Scarpa is another North Italian maker who offers a similar model. Scarpa has been around since 1938 and Crispi started up in 1975, so both could very well be the manufacturer of this Bean boot.


----------



## katon (Dec 25, 2006)

Another close one, the Paraboot/Galibier Super Guide (French rather than Italian, though):


----------



## katon (Dec 25, 2006)

katon said:


> Thanks, Mazama! Great info, and a good point on the welt. Not much available out there... I've found one Italian-made Norwegian-welt shoe that seems similar (the eyelets aren't quite the same), called the by Andrew Shoes. It's not entirely clear if it's available internationally, however.

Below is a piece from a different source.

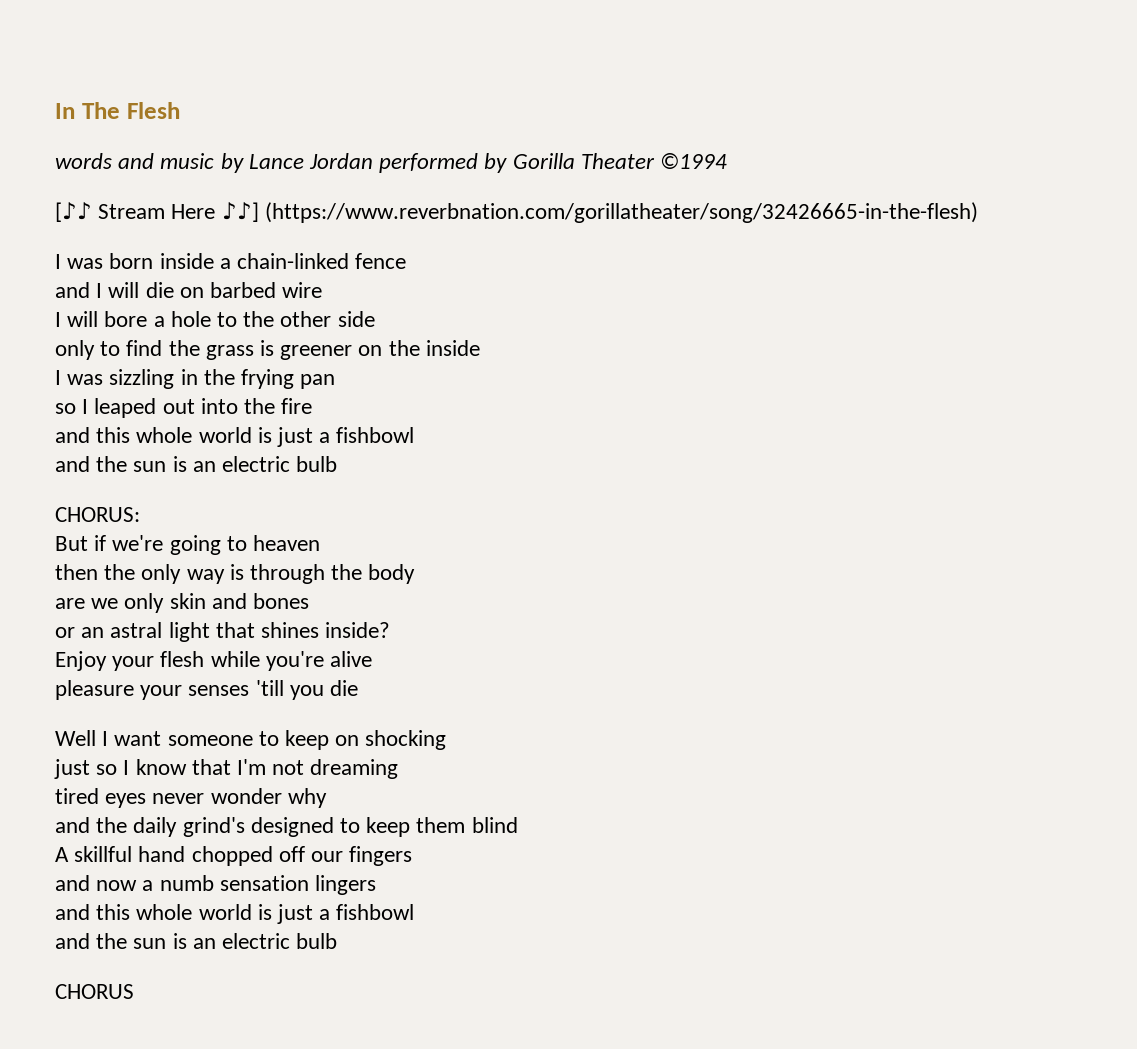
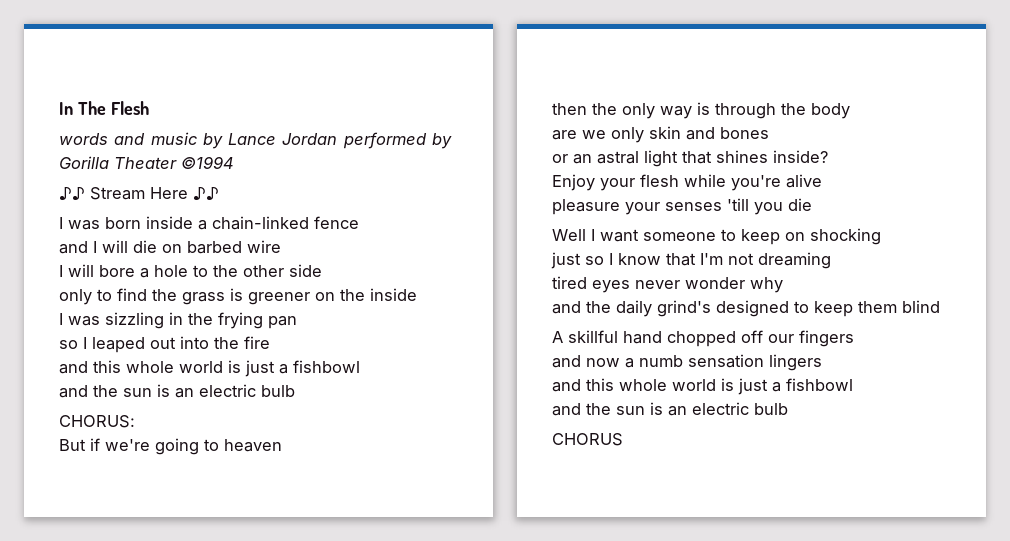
[55,202,92,222] [♪♪ -> [59,187,85,201] ♪♪
[221,202,978,223] ♪♪] (https://www.reverbnation.com/gorillatheater/song/32426665-in-the-flesh) -> [193,187,219,201] ♪♪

According to a helpful email I received, the answer is yes, if you order direct:


> Regarding our boots they are available directly from our Company by the online selling. The customer contact us for the information he needs and finally to confirm the order , via e.mail, and within a week ,10 days max. we'll send the goods by FEDEX courrier . The payment is in advance to our bank only by wire transaction.


----------



## jht3 (Jul 8, 2009)

i no longer wear my mountaineering boots b/c of what someone else said, they are heavy. but damn good looking. driving a car in them is also a huge pain b/c the soles don't flex due to being designed for crampon wear

if you're looking for a modern day boot in this style, check out https://limmerboot.com/. norwegian welt boots made in the USA; and they have lighter weight styles for day hiking.


----------



## harvey_birdman (Mar 10, 2008)

Merrell stocks a Norwegian welt, Italian made boot called the wilderness.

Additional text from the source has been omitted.